Message ID | 1470726261-16371-1-git-send-email-wenxu@ucloud.cn |
---|---|
State | Rejected, archived |
Delegated to: | David Miller |
Headers | show |
From: wenxu@ucloud.cn Date: Tue, 9 Aug 2016 15:04:21 +0800 > From: wenxu <wenxu@ucloud.cn> > > commit b8247f095edd ("net: ip_finish_output_gso: If skb_gso_network_seglen > exceeds MTU, allow segmentation for local udp tunneled skbs") > > Given: > - tap0 and ovs-gre > - ovs-gre stacked on eth0, eth0 having the small mtu > > After encapsulation these skbs have skb_gso_network_seglen that exceed > eth0's ip_skb_dst_mtu.
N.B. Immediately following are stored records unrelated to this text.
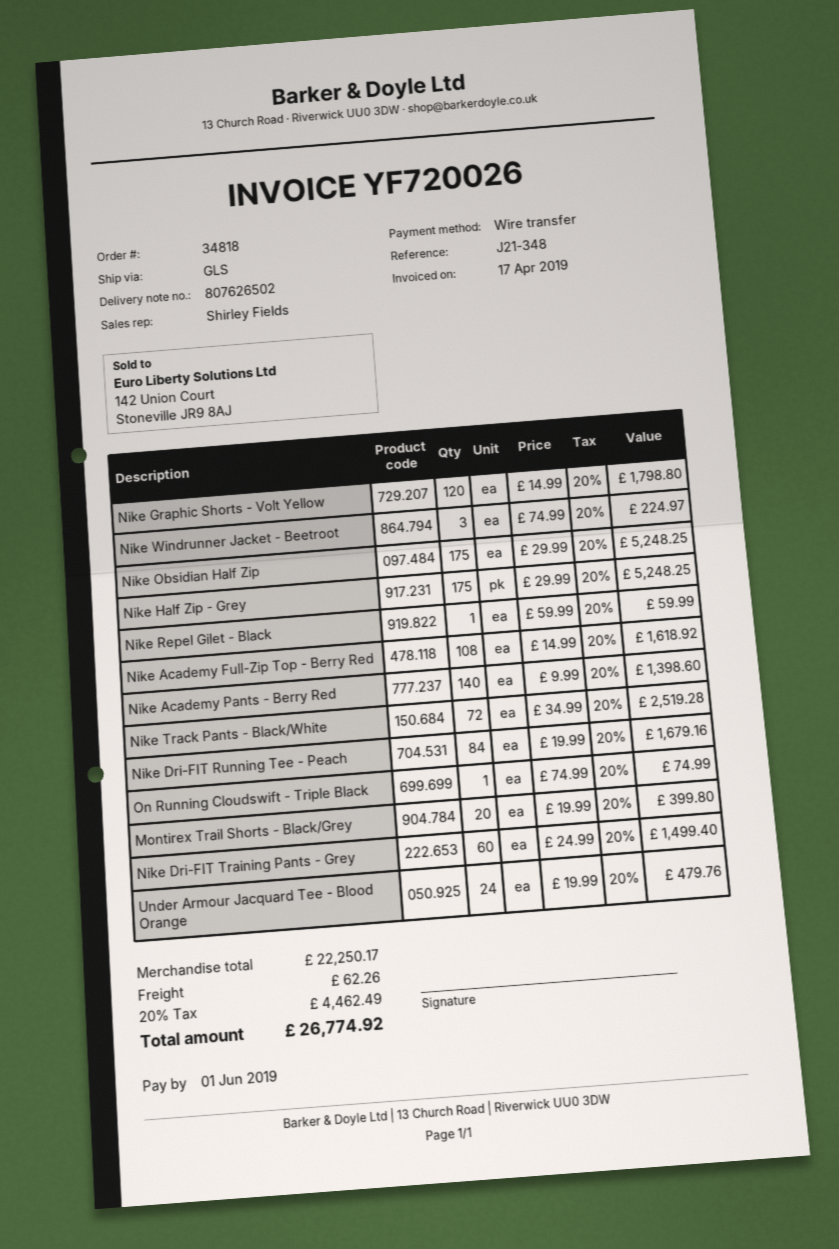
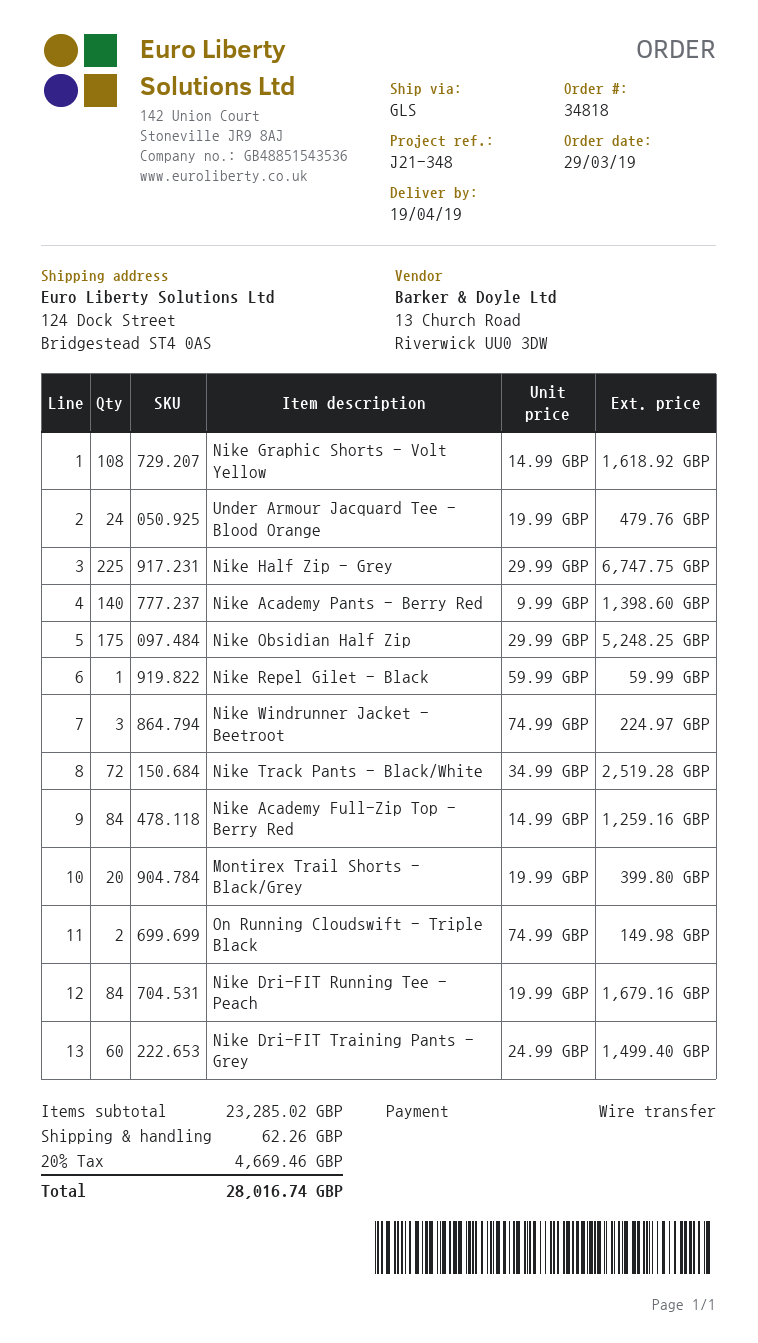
Nike Graphic Shorts - Volt Yellow: 120 x 14.99 = 1798.80 -> 108 x 14.99 = 1618.92
Nike Half Zip - Grey: 175 x 29.99 = 5248.25 -> 225 x 29.99 = 6747.75
Nike Academy Full-Zip Top - Berry Red: 108 x 14.99 = 1618.92 -> 84 x 14.99 = 1259.16
On Running Cloudswift - Triple Black: 1 x 74.99 = 74.99 -> 2 x 74.99 = 149.98
subtotal: 22250.17 -> 23285.02
tax: 20% = 4462.49 -> 20% = 4669.46
total: 26774.92 -> 28016.74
So the finnal each segment would be larger than > eth0 mtu. These packets maybe dropped. > > It has the same problem if tap0 bridge with ipgre or gretap device. So > the IPSKB_FRAG_SEGS flags should also be set in gre tunneled skbs. > > Signed-off-by: wenxu <wenxu@ucloud.cn> I am rather certain that this test is intentionally restricted to UDP tunnel endpoints, because GRE and other tunnel types are PMTU safe. Hannes and Shmulik?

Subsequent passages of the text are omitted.